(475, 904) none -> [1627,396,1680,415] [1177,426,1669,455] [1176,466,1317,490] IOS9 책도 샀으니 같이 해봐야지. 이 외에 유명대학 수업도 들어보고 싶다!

==

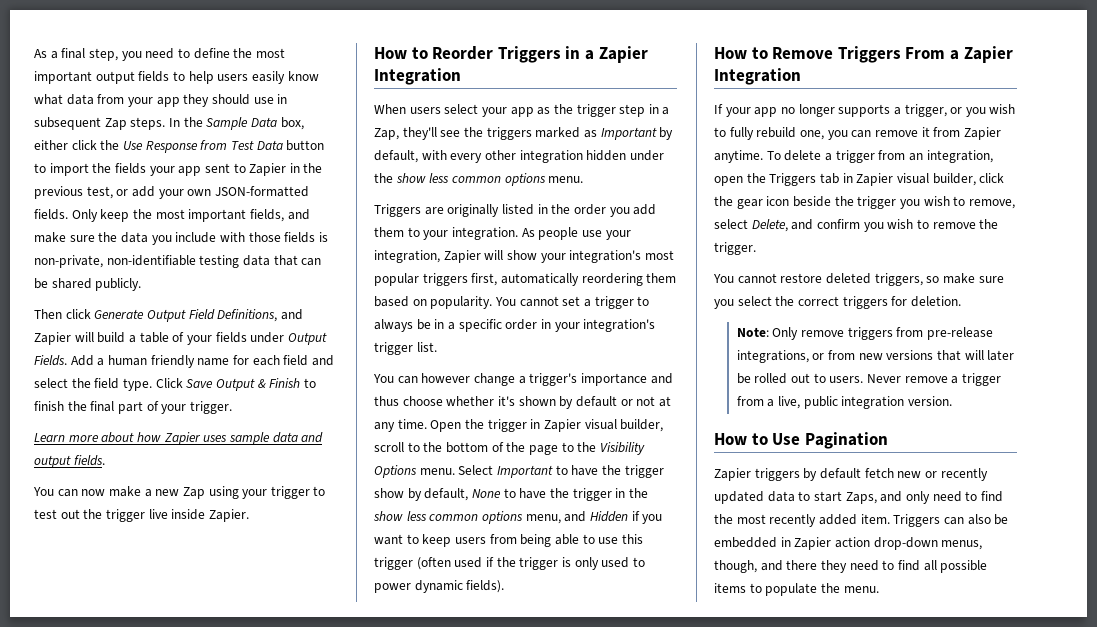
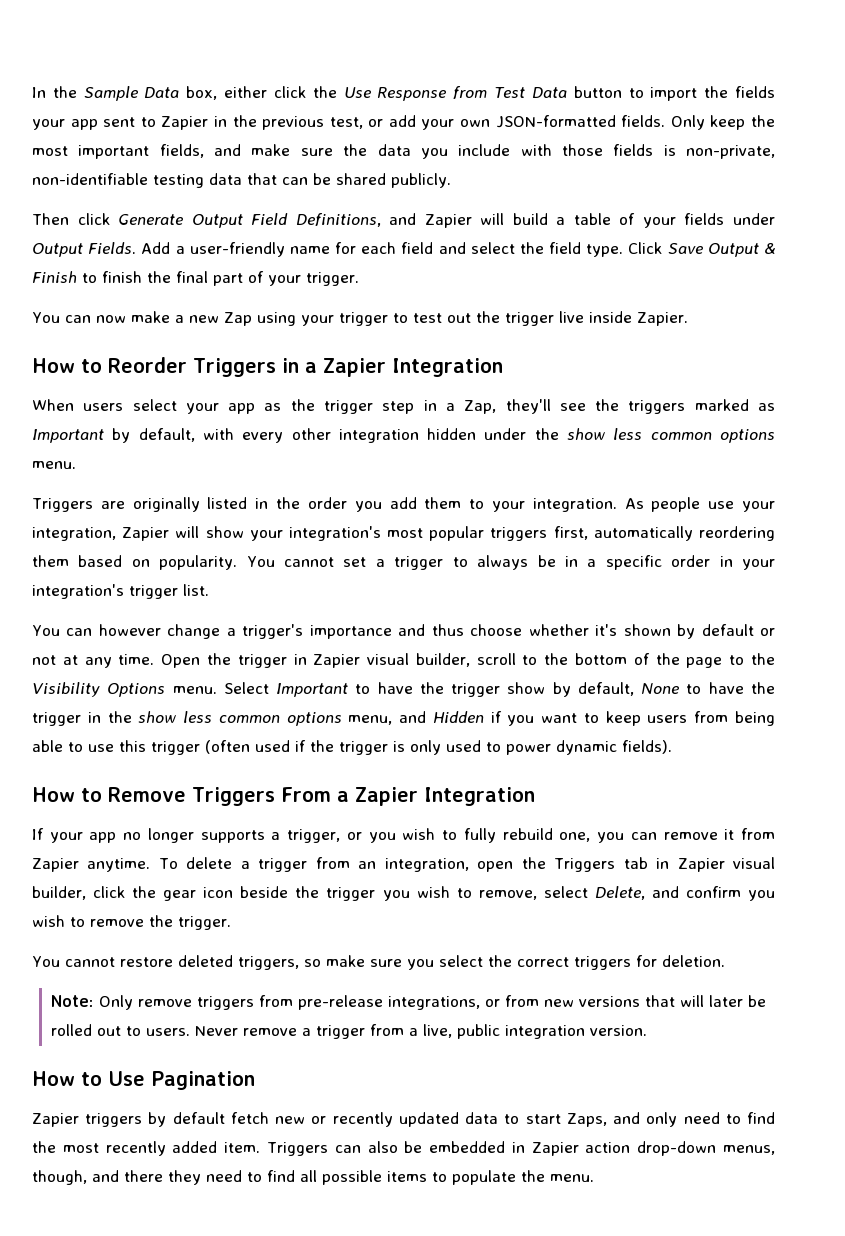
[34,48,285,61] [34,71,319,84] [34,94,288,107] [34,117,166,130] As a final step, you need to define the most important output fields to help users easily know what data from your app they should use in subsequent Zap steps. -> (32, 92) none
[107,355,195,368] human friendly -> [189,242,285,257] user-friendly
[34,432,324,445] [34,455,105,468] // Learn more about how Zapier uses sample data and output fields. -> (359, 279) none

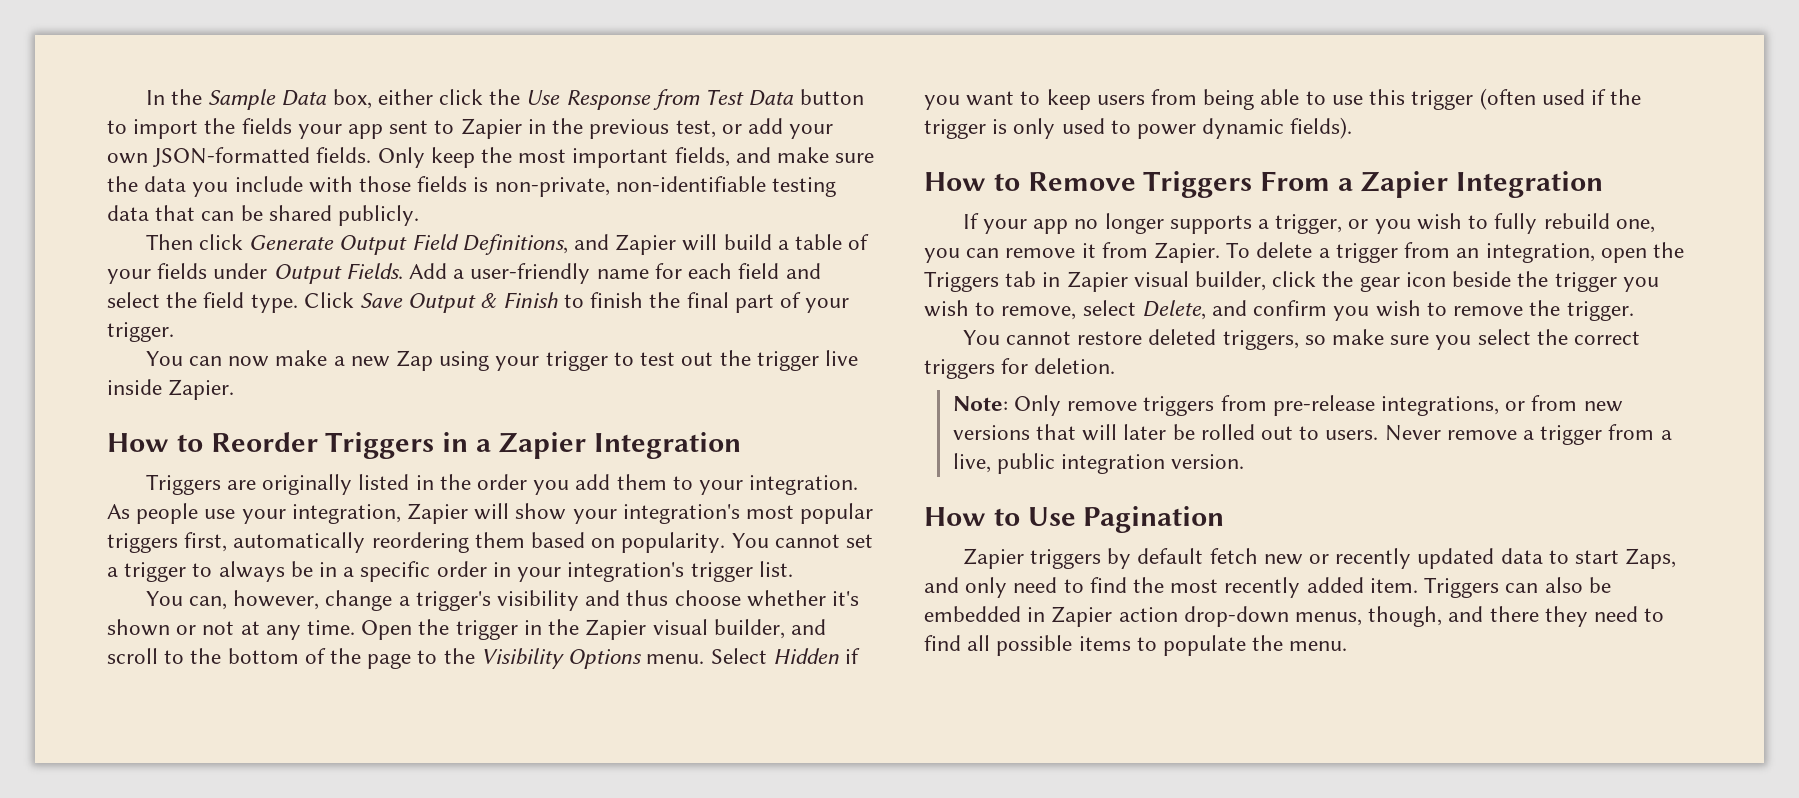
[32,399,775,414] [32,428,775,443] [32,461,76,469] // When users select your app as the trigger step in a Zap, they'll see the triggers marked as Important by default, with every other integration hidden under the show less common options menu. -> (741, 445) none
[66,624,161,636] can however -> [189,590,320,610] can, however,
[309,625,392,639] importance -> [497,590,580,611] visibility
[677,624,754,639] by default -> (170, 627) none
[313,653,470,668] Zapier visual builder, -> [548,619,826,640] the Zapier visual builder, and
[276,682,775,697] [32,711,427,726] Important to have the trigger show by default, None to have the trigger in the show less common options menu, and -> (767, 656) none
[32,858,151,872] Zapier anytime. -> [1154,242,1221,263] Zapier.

> _What is expected_
Using the entries above, give again exactly the lines from the line holding "[66,624,161,636] can however" through the line holding "[32,858,151,872] Zapier anytime.". Include both end lines and nothing else.

> _Reply to the exercise_
[66,624,161,636] can however -> [189,590,320,610] can, however,
[309,625,392,639] importance -> [497,590,580,611] visibility
[677,624,754,639] by default -> (170, 627) none
[313,653,470,668] Zapier visual builder, -> [548,619,826,640] the Zapier visual builder, and
[276,682,775,697] [32,711,427,726] Important to have the trigger show by default, None to have the trigger in the show less common options menu, and -> (767, 656) none
[32,858,151,872] Zapier anytime. -> [1154,242,1221,263] Zapier.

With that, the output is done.